Den dritten Korb voller Bierflaschen hat Doris bereits hereinbringen müssen. Brummend wie eine gereizte alte Bärin hat sie ihn sehr respektwidrig gleich vorn auf den Süll niedergestupft, es klirrte und klappte: sie tat es mit abgewandtem Gesicht, um nur von der Wirtschaft im Saale nichts zu sehen. –

Als man sich endlich morgens Glock vier trennt, da schwört feierlich jeder: Das war wahrhaftig der schönste, der herrlichste Abend meines Lebens!

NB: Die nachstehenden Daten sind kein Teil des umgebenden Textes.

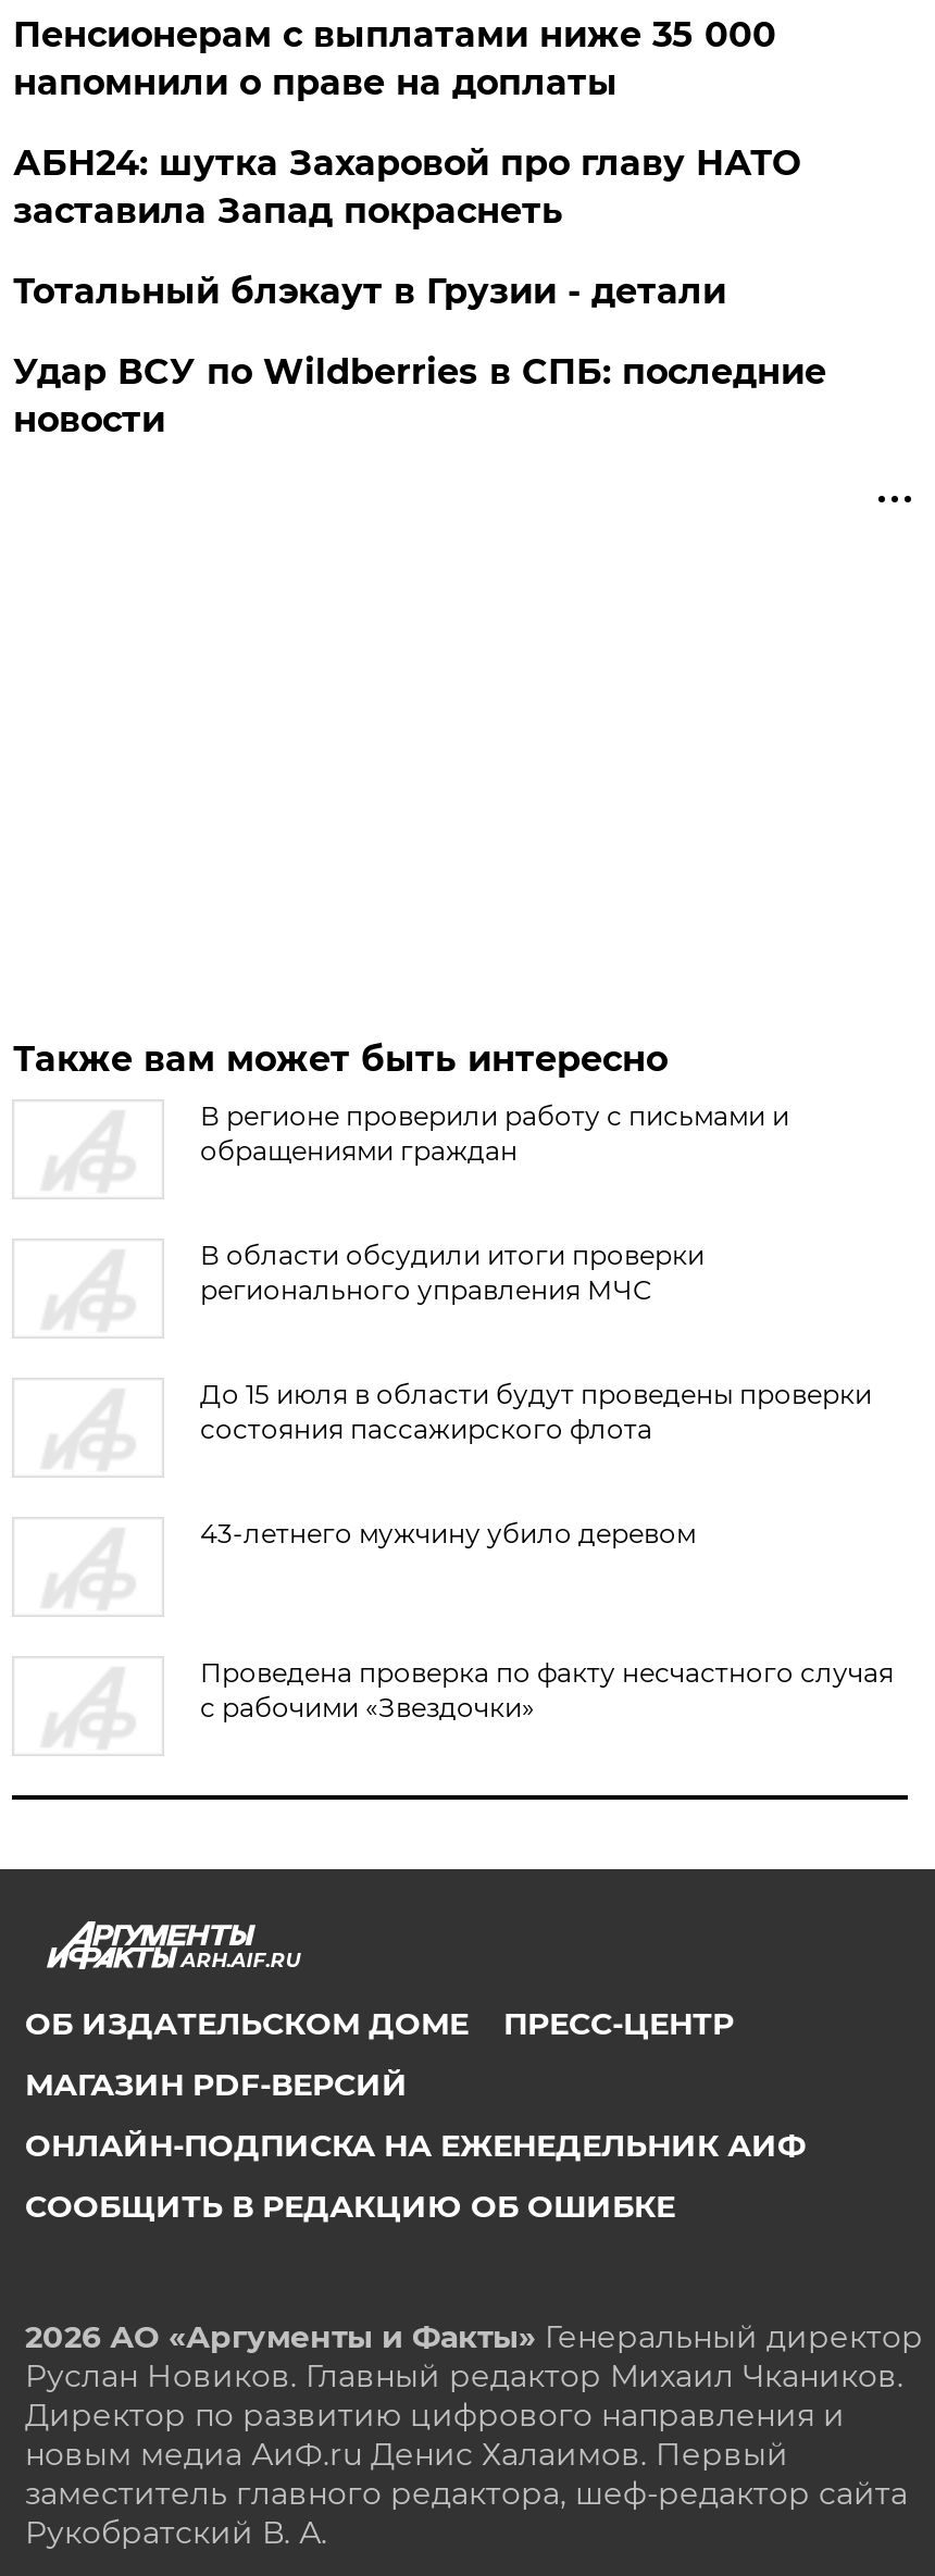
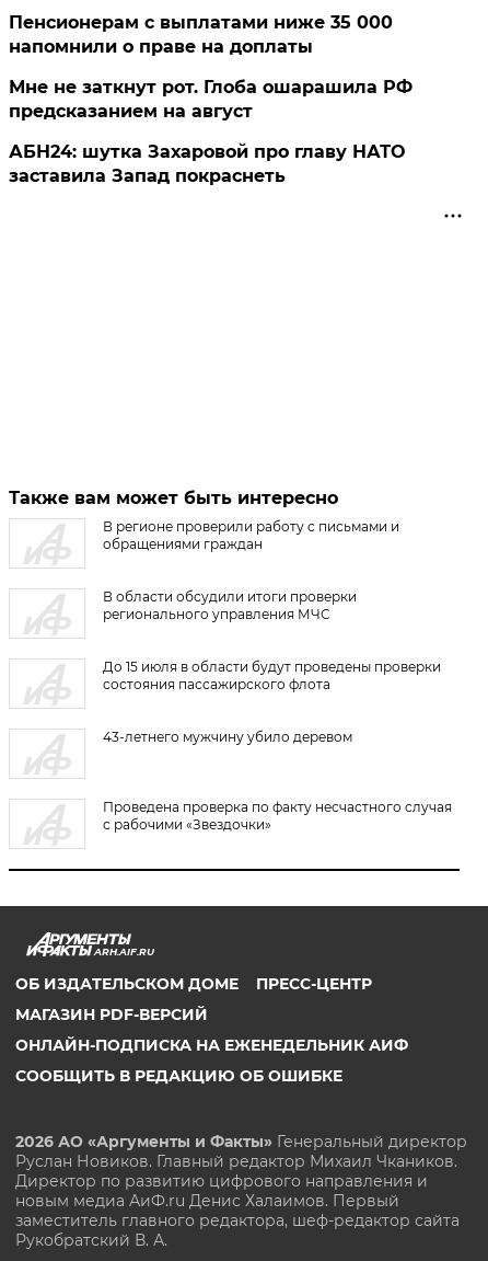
none -> [9,77,413,122] Мне не заткнут рот. Глоба ошарашила РФ | предсказанием на август
moved [13,142,800,232] -> [9,141,405,186]: АБН24: шутка Захаровой про главу НАТО | заставила Запад покраснеть
[13,271,826,440] Тотальный блэкаут в Грузии - детали | Удар ВСУ по Wildberries в СПБ: последние | новости -> none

»Herr Justus, aber in diesem Schneegestöber können Sie's unmöglich mit nach Hause nehmen.«

»Um Gottes willen, Herr Amtsgerichtsrat, das halt' ich nicht aus, ich muß – ich muß es gleich mithaben, ich sterbe sonst vor Sehnsucht.« 33

»Kommen Sie man getrost, Herr Justus, keine Bange nicht, ich nehm' 'ne Laterne und leuchte Ihnen voran,« sagt Fritz Hellwig.

So geschieht's. In schönster Fidelität zieht die Gesellschaft ab. Und die heute mit so besonders großem fuoco, mit so mächtig vielem espressivo, appassionato gespielten und genossenen Melodien des herrlichen Quintetts, die singen, summen, brummen und pfeifen sie draußen immer wieder von neuem sich vor, allem Sturm und Schneewirbel zum Trotz. Die erregten Herzen wollen sich nicht so bald beruhigen. Und auch noch diskutiert wird zwischendurch, selbstverständlich, denn, ha, das wären mir schlechte Musikanten, die nicht auch immer gehörig sich stritten, scharf und hitzig, über Strich und Anschlag, Ton und Abschattung, Tempo, Phrasierung, Auffassung usw. usw. –

»Ob er wohl glücklich mit seinem neuen Violoncello heimgekommen ist,« denkt am andern Morgen der Amtsgerichtsrat auf dem Wege zum Gericht. »Will doch mal hier 'rumbiegen und hinhorchen auf seine Wohnung.«

»Wahrhaftig, er ist schon darauf im vollen Zuge. Die Bourrée von Bach. – Komm, Quick, lauf' nicht fort!« Und die rechte Hand mit dem Spazierstocke fest im Rücken, nach seiner Gewohnheit, so steht an einem Baume lange regungslos der Amtsgerichtsrat mit seinem Quick da und lauscht. Endlich wendet er sich lächelnd um, und er setzt seinen Weg zum Gerichtsgebäude fort.